The long bets worth making

  • New transmission, built smarter

    • The need for interregional lines did not go away. It increased. Regional planning reforms are in place, but will take time to bite. The near‑term reversal on a marquee loan guarantee underscores the political risk, yet it also argues for a narrower, staged approach that focuses on lines with strong reliability and economic cases. NIETC designations will continue to matter, and utilities should package smaller segments with clear benefits rather than chase a single mega‑project that dies under opposition.
  • SMRs, but with eyes open

    • Small modular reactors can solve the firm, clean energy problem for dense load clusters in the 2030s.
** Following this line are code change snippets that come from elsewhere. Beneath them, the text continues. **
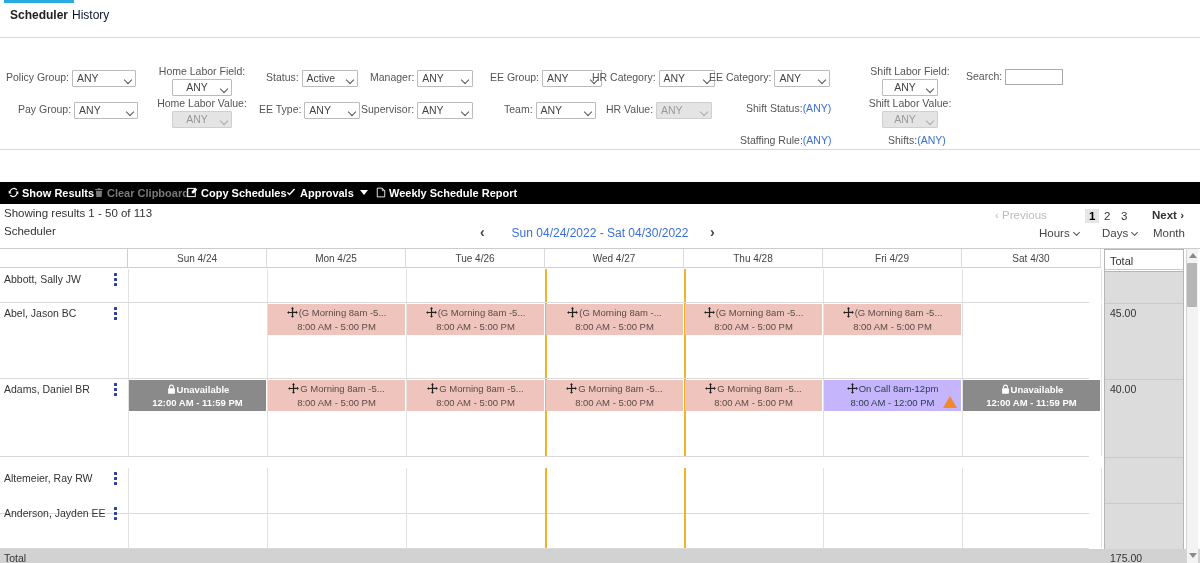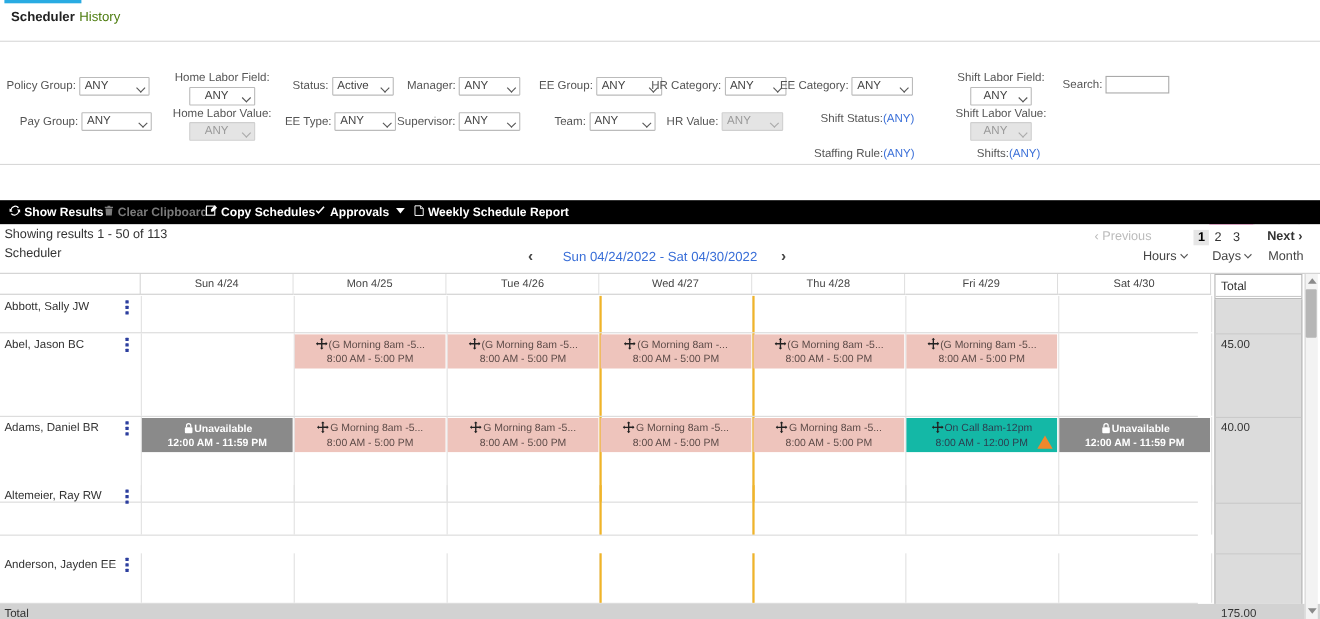--- a/index.html
+++ b/index.html
@@ -22,7 +22,7 @@
   }
   .toptab {
     position: absolute; top: 8px;
-    font-size: 12px; color: #4d7c0f; cursor: pointer; white-space: nowrap;
+    font-size: 12px; color: #0f172a; cursor: pointer; white-space: nowrap;
   }
   .toptab.active { color: #222; font-weight: bold; }
   .toptab .bar {

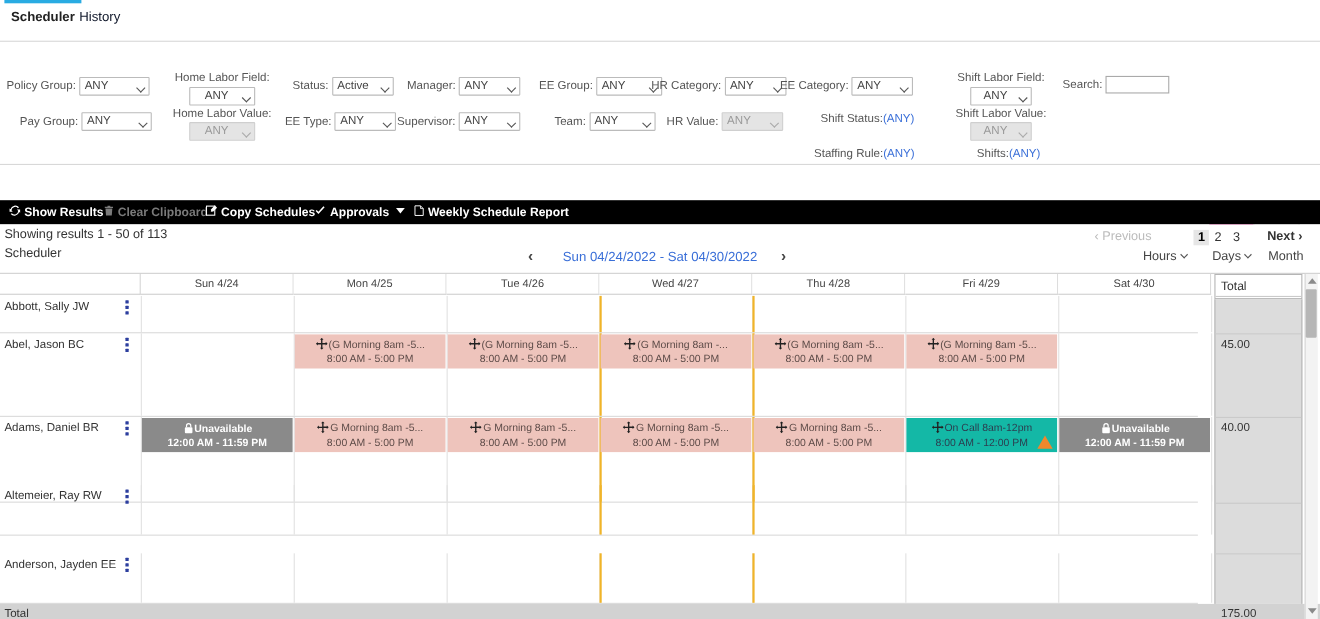--- a/index.html
+++ b/index.html
@@ -202,7 +202,7 @@
   .shift .t1 { position: absolute; left: 0; right: 0; top: 3px; white-space: nowrap; overflow: hidden; }
   .shift .t2 { position: absolute; left: 0; right: 0; top: 17px; white-space: nowrap; overflow: hidden; }
   .shift.pink { background: #eec4bc; color: #5d4b48; }
-  .shift.blue { background: #14b8a6; color: #2c3e50; }
+  .shift.blue { background: #c4b5fd; color: #2c3e50; }
   .shift.grey { background: #8a8a8a; color: #ffffff; font-weight: bold; }
   .movico { display: inline-block; vertical-align: -2px; margin-right: 1px; }
   .lockico { display:inline-block; vertical-align: -2px; }

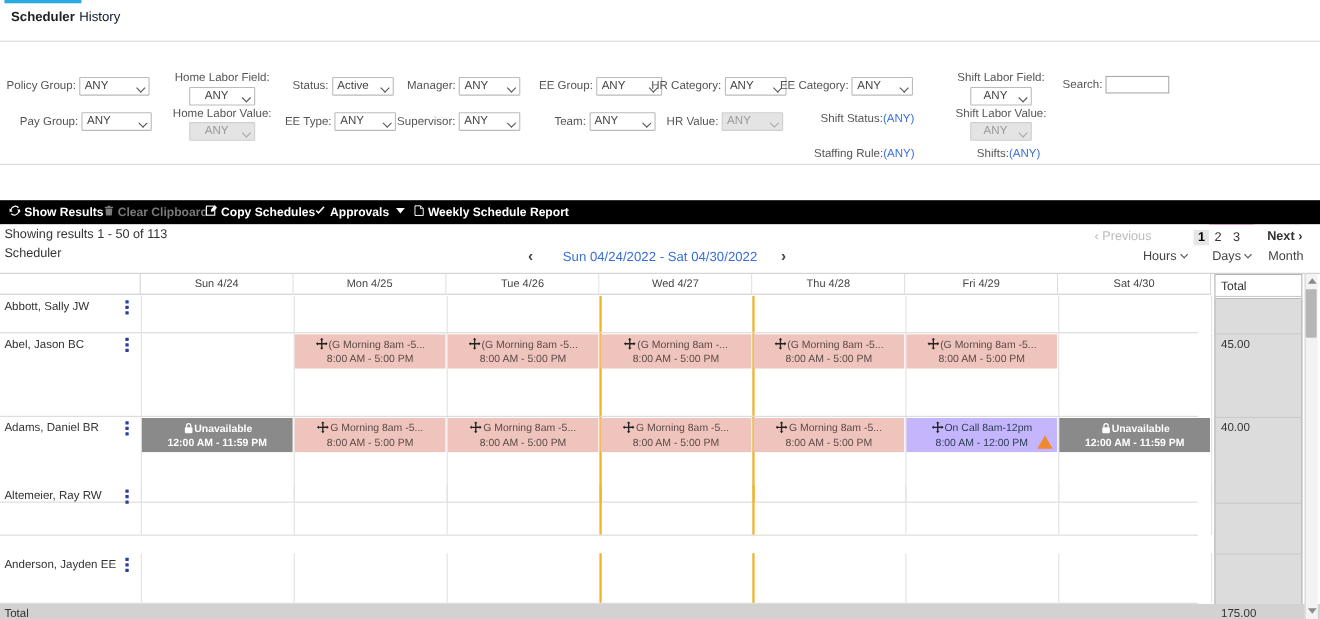--- a/index.html
+++ b/index.html
@@ -558,7 +558,7 @@
             <div class="t2">12:00 AM - 11:59 PM</div>
           </div>
         </div>
-        <div class="emprow" style="top: 192px; height: 46px;">
+        <div class="emprow" style="top: 219px; height: 46px;">
           <div class="empname">Altemeier, Ray RW</div>
           <div class="kebab">
             <i></i>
The technology curve is real, yet the first‑of‑a‑kind premium is real too. Sensible sponsors will site SMRs at existing nuclear locations with skilled workforces and established security perimeters, tie offtake to multiple large customers, and separate construction risk from ratepayers as much as possible. Regulators should seek shared‑savings structures and milestone gates instead of blank checks.

How to keep AI growth from breaking the grid

  • Require flexibility plans for very large new loads, spell out curtailment commitments up front and pay for them.
  • Prioritize substation upgrades and reconductoring where the next 1 to 3 GW of data center demand is already mapped.
  • Tender capacity for the 6 to 20 risk hours that drive reliability events, not a generic average hour, so storage and flexible load are paid for what they deliver.
  • Standardize fast‑track interconnection paths for on‑site batteries and engines at large campuses, with strict emissions and emergency support conditions.
  • Keep building renewables where the wires can take them, and pair each tranche with storage sized to local peak and transmission limits.
  • Line up two or three SMR candidates at proven nuclear sites with customer anchors, and let the best executable project proceed.

The core message is not complicated. AI is arriving faster than the grid was designed to expand. Markets are signaling the shortfall, federal policy is trying to remove speed bumps for compute, and interregional wires are struggling to keep pace. In the near term, reliability will be protected by quick gas, more storage, flexible load, and surgical wires. The long game still belongs to bigger wires and new nuclear. The sooner utilities, hyperscalers, and regulators align on that split, the better the odds that prices stabilize and the lights stay on while the next wave of compute comes online.